Banks and exchanges join document automation consortium



A consortium formed by legal firms to explore the use of a new automated document exchange standard for capital markets firms has held its second meeting with participation from a swathe of banks and stock exchanges.


The General-purpose Legal Mark-up Language (GLML) Consortium was formed by international law firms Allen & Overy, Clifford Chance, Latham & Watkins and Linklaters together with Nivaura, a regulated fintech company focused on primary market digitisation and automation.

GLML is open source and can be read by both machines and humans and applied to any form of financial product documentation.

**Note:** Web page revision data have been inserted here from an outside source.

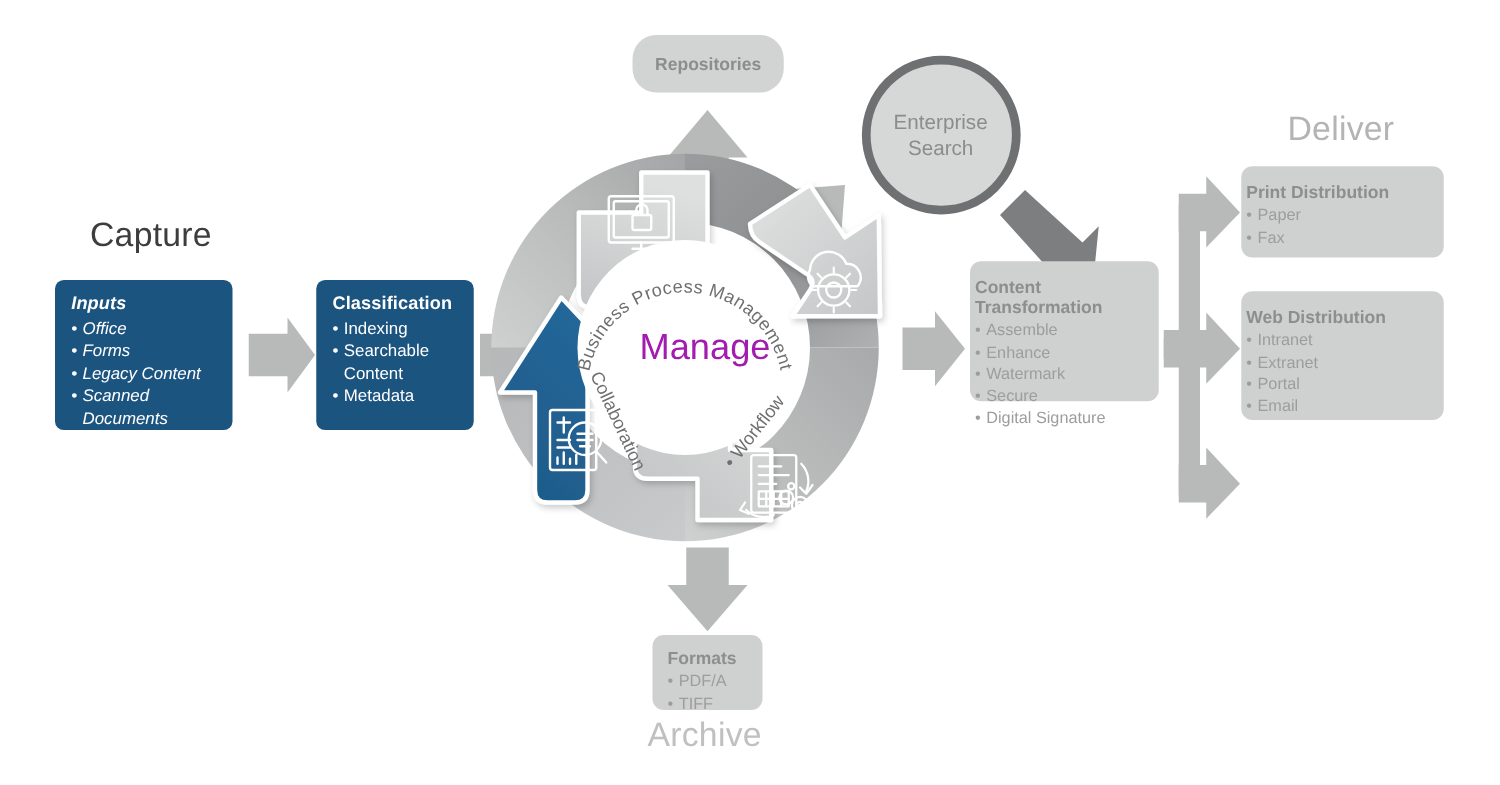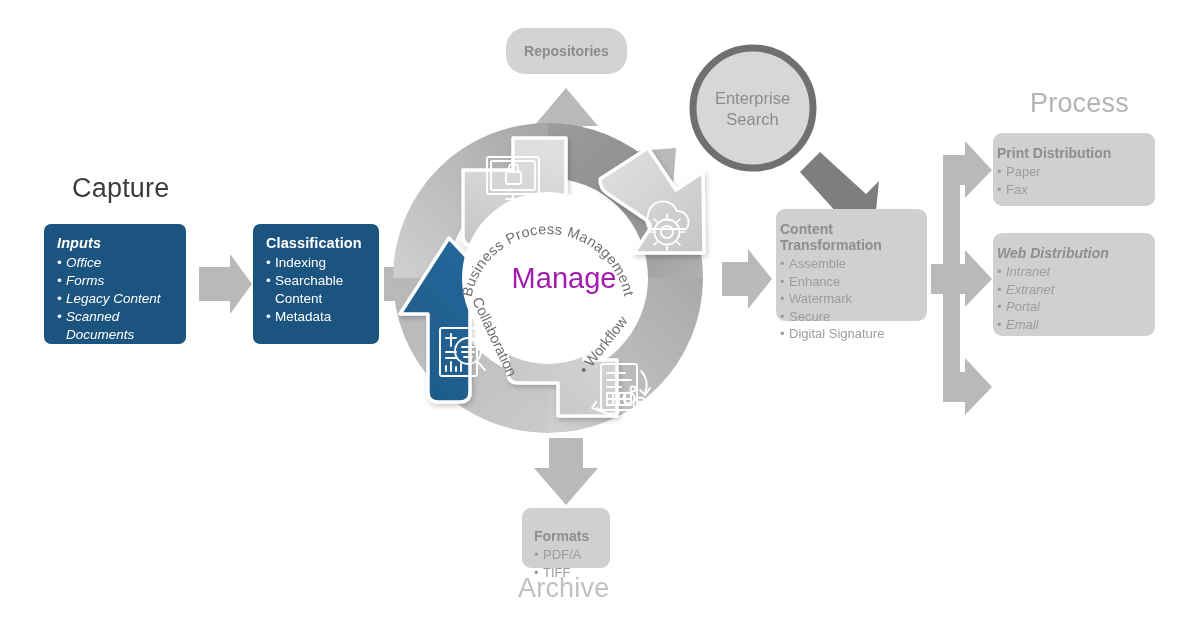"Process" div.section-title { text: Process -> Deliver }
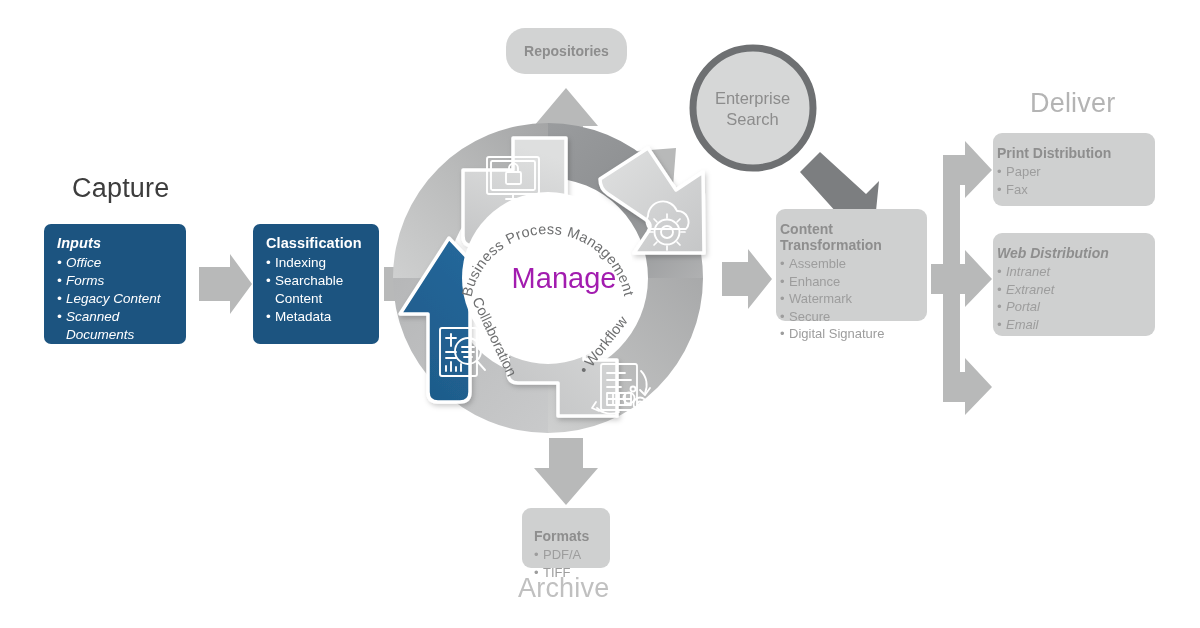"Web Distribution" #panel-web { font-style: italic -> none }
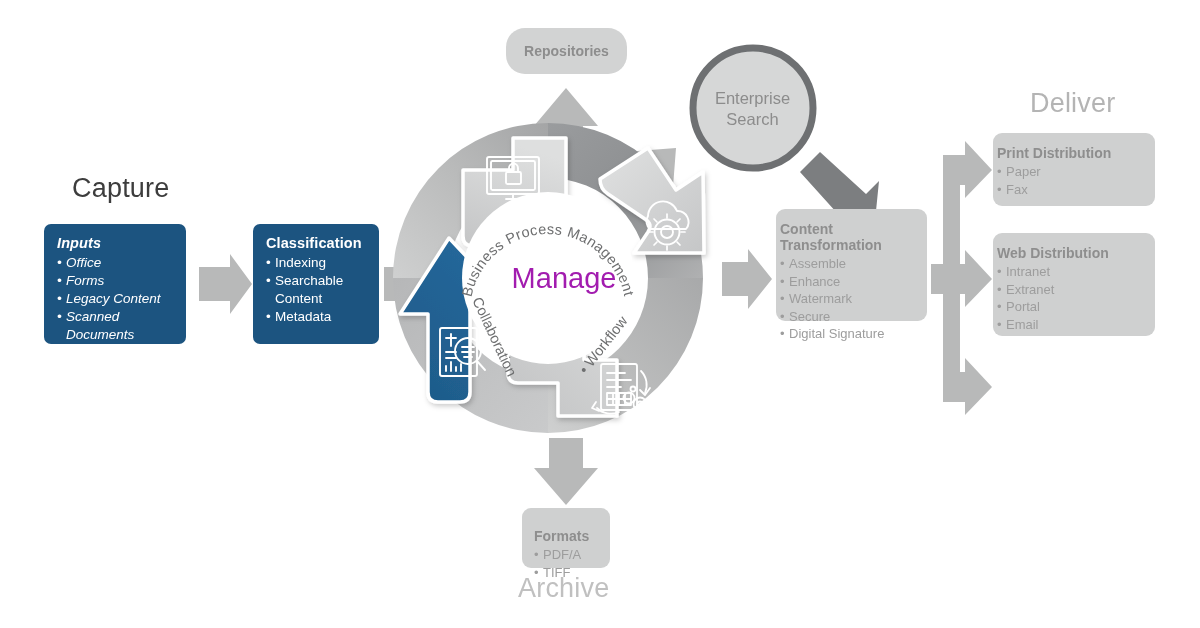"Formats" #panel-formats { padding: 20px 12px -> 10px 12px }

The second meeting of the Consortium, which focused on on the complex data flows that currently exist between market participants, attracted new players from across the industry, including Barclays, Banco Santander, BNY Mellon, Citigroup, Deutsche Bank, DBS, Euroclear, HSBC, NatWest Markets, London Stock Exchange Group, Singapore Exchange and UBS.

Marcus Austin of Citi states: “GLML is interesting because the use of data in highly efficient and bite-sized formats can produce significant cost savings for institutions operating in the capital markets.” He adds that “lawyers play a significant role here as aggregators of the data”.

Shrey Kohli of London Stock Exchange Group, welcomed the initiative. “Financial market infrastructure providers collect, aggregate and disseminate a large amount of data from legal documents,” he states. “Significant value and savings can be generated for participants, such as issuers, by using structured data through the life-cycle of a financial instrument.”

The GLML Consortium expects to expand its membership this year to include an even wider group of capital markets participants and technology companies in an effort to drive the project forward.